Task goal -> Go through the entries below, count every line with the string "Machine", and answer with only that number.

### Dataset

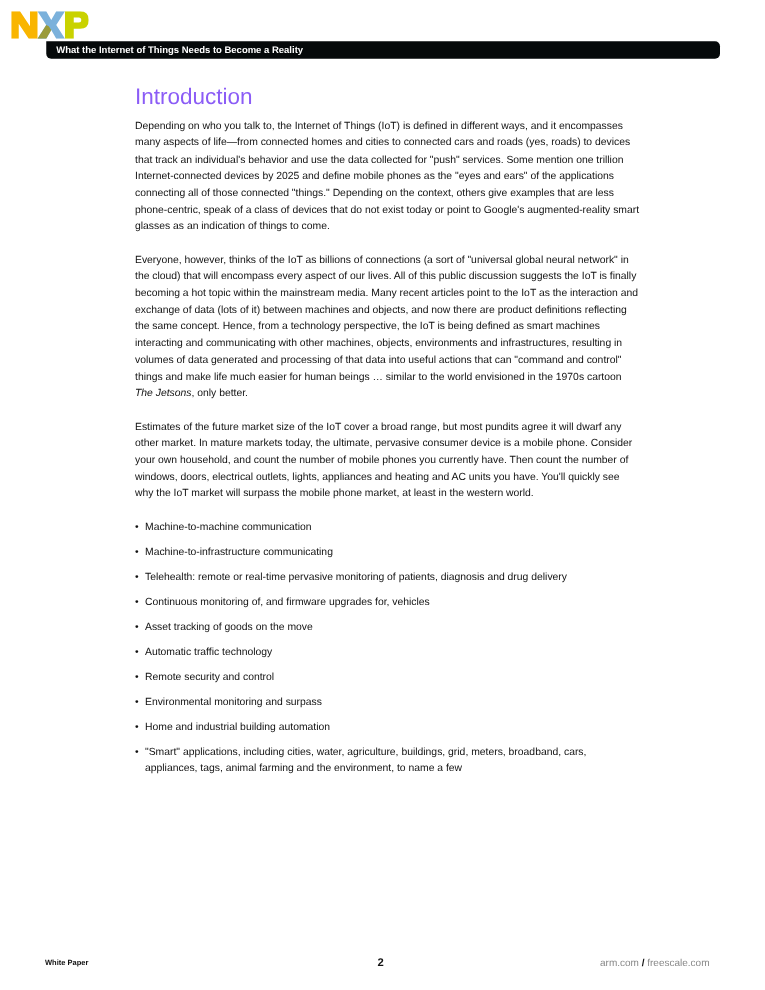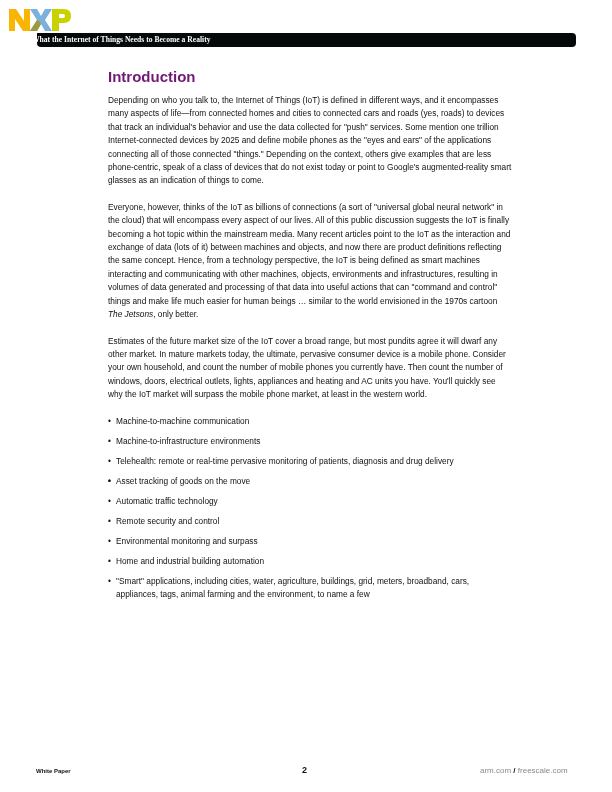--- a/index.html
+++ b/index.html
@@ -35,9 +35,9 @@
     }
     .header-title {
       position: absolute;
-      left: 32px;
+      left: 45px;
       top: 34px;
-      font-family: Liberation Serif, serif;
+      font-family: Liberation Sans, sans-serif;
       font-weight: bold;
       font-size: 7.6px;
       line-height: 12px;

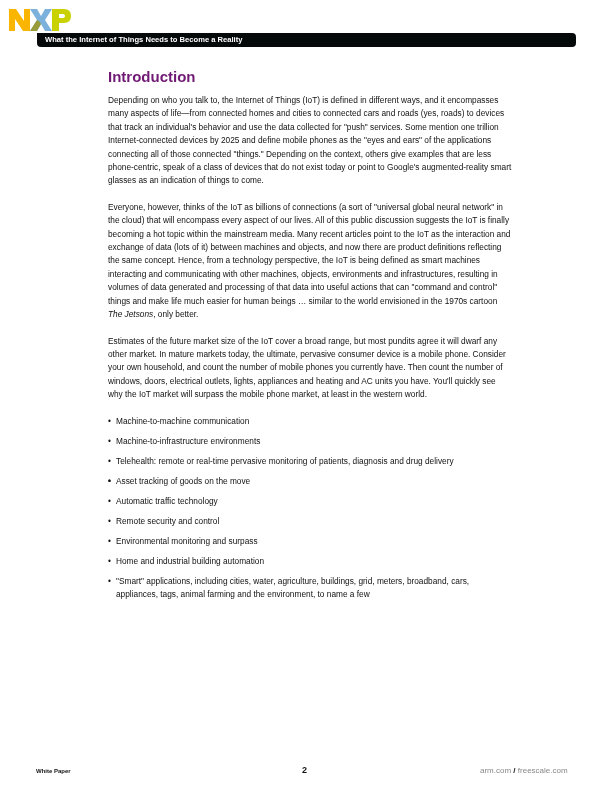--- a/index.html
+++ b/index.html
@@ -53,11 +53,11 @@
     }
     .section-title {
       font-family: "Liberation Sans", sans-serif;
-      font-size: 15px;
-      font-weight: bold;
+      font-size: 18px;
+      font-weight: normal;
       margin: 0 0 6px 0;
       line-height: 22px;
-      color: #701a75;
+      color: #8b5cf6;
     }
     .para {
       font-size: 8.3px;

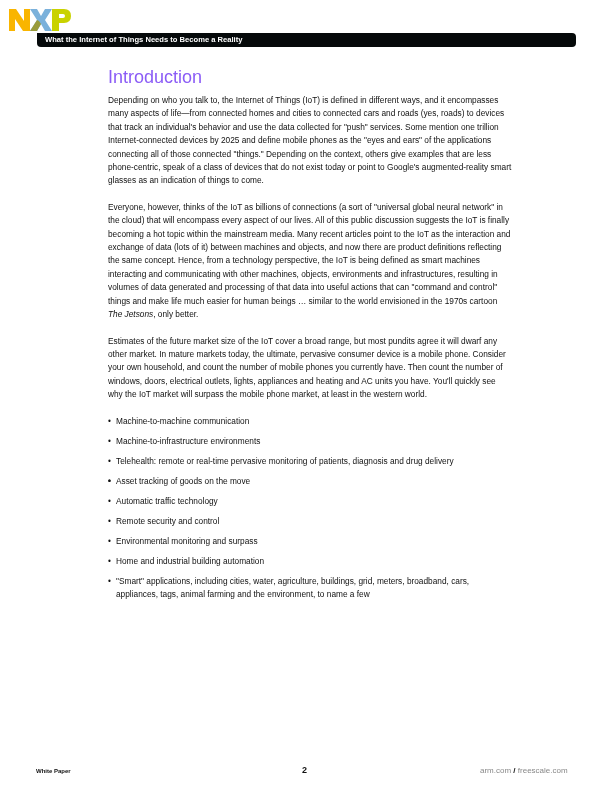--- a/index.html
+++ b/index.html
@@ -141,7 +141,7 @@
 
   <ul class="bullets">
     <li><span class="dot">•</span><span>Machine-to-machine communication</span></li>
-    <li><span class="dot">•</span><span>Machine-to-infrastructure environments</span></li>
+    <li><span class="dot">•</span><span>Machine-to-infrastructure communicating</span></li>
     <li><span class="dot">•</span><span>Telehealth: remote or real-time pervasive monitoring of patients, diagnosis and drug delivery</span></li>
     <li><span class="dot">•</span></li>
     <li><span class="dot">•</span><span>Asset tracking of goods on the move</span></li>

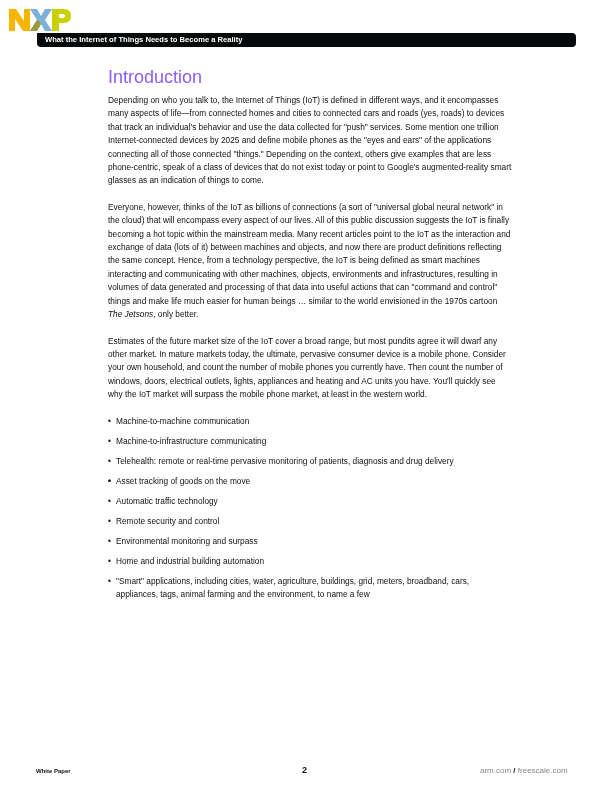--- a/index.html
+++ b/index.html
@@ -143,7 +143,7 @@
     <li><span class="dot">•</span><span>Machine-to-machine communication</span></li>
     <li><span class="dot">•</span><span>Machine-to-infrastructure communicating</span></li>
     <li><span class="dot">•</span><span>Telehealth: remote or real-time pervasive monitoring of patients, diagnosis and drug delivery</span></li>
-    <li><span class="dot">•</span></li>
+    <li><span class="dot">•</span><span>Continuous monitoring of, and firmware upgrades for, vehicles</span></li>
     <li><span class="dot">•</span><span>Asset tracking of goods on the move</span></li>
     <li><span class="dot">•</span><span>Automatic traffic technology</span></li>
     <li><span class="dot">•</span><span>Remote security and control</span></li>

######

Expected answer -> 5